The number of the fundamental invariants of a Lie group is equal to its rank. Fundamental invariants are also related to the cohomology ring of a Lie group. In particular, if the fundamental invariants have degrees $d_1, \cdots, d_r$, then the generators of the cohomology ring have degrees $2d_1-1, \cdots, 2d_r-1$. Due to this, the degrees of the fundamental invariants can be calculated from the Betti numbers of the Lie group and vice versa. In another direction, fundamental invariants are related to cohomology of the classifying space. The cohomology ring $H^*(BG, \mathbb{R})$ is isomorphic to a polynomial algebra on generators with degrees $2d_1, \cdots, 2d_r$.

==Examples==
- If $\mathfrak{g}$ is the Lie algebra $\mathfrak{sl}(2, \mathbb{R})$, then the center of the universal enveloping algebra is generated by the Casimir invariant of degree 2, and the Weyl group acts on the Cartan subalgebra, which is isomorphic to $\mathbb{R}$, by negation, so the invariant of the Weyl group is the square of the generator of the Cartan subalgebra, which is also of degree 2.
- For $\mathfrak{g} = A_2 = \mathfrak{sl}(3,\mathbb{C})$, the Harish-Chandra isomorphism says $\mathcal{Z}(U(\mathfrak{g}))$ is isomorphic to a polynomial algebra of Weyl-invariant polynomials in two variables $h_1, h_2$ (since the Cartan subalgebra is two-dimensional). For $A_2$, the Weyl group is $S_3 \cong D_6$ which acts on the CSA in the standard representation. Since the Weyl group acts by reflections, they are isometries and so the degree 2 polynomial $f_2(h_1, h_2) = h_1^2 + h_2^2$ is Weyl-invariant. The contours of the degree 3 Weyl-invariant polynomial (for a particular choice of standard representation where one of the reflections is across the x-axis) are shown below. These two polynomials generate the polynomial algebra, and are the fundamental invariants for $A_2$.
- For all the Lie algebras in the classification, there is a fundamental invariant of degree 2, the quadratic Casimir.
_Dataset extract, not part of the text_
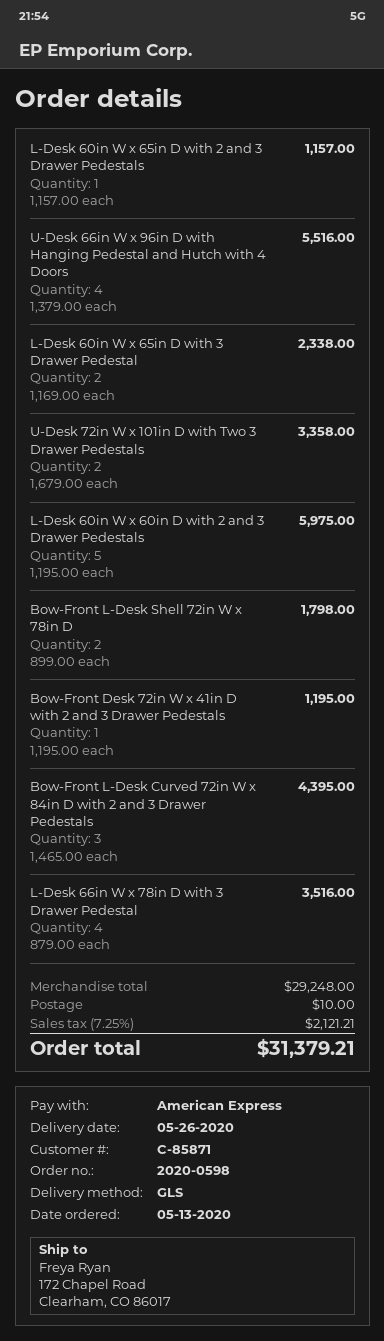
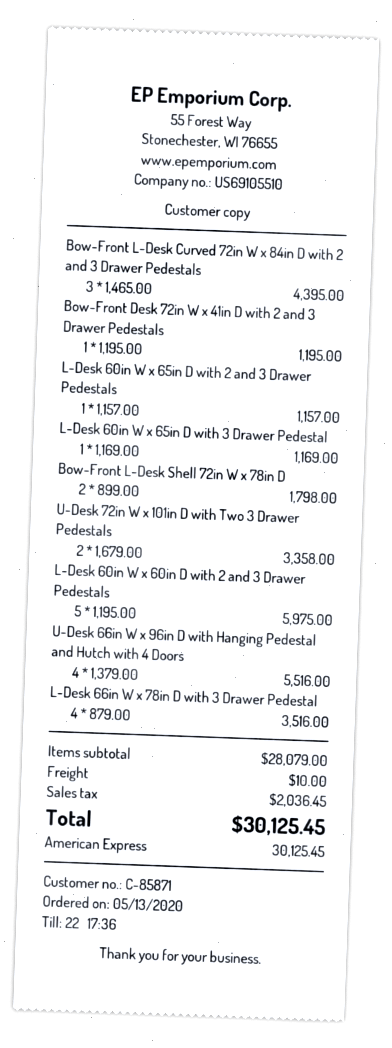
L-Desk 60in W x 65in D with 3 Drawer Pedestal: 2 x 1169.00 = 2338.00 -> 1 x 1169.00 = 1169.00
subtotal: 29248.00 -> 28079.00
tax: 2121.21 -> 2036.45
total: 31379.21 -> 30125.45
In the isomorphism, these correspond to a degree 2 polynomial on the CSA. Since the Weyl group acts by reflections on the CSA, they are isometries, so the degree 2 invariant polynomial is $f_2(\mathbf{h}) = h_1^2 + \cdots + h_r^2$ where $r$ is the dimension of the CSA $\mathfrak{h}$, also known as the rank of the Lie algebra.
- For $\mathfrak{g} = A_1 = \mathfrak{sl}(2, \mathbb{C})$, the Cartan subalgebra is one-dimensional, and the Harish-Chandra isomorphism says $\mathcal{Z}(U(\mathfrak{g}))$ is isomorphic to the algebra of Weyl-invariant polynomials in a single variable $h$. The Weyl group is $S_2$ acting as reflection, with non-trivial element acting on polynomials by $h \mapsto -h$. The subalgebra of Weyl-invariant polynomials in the full polynomial algebra $K[h]$ is therefore only the even polynomials, generated by $f_2(h) = h^2$.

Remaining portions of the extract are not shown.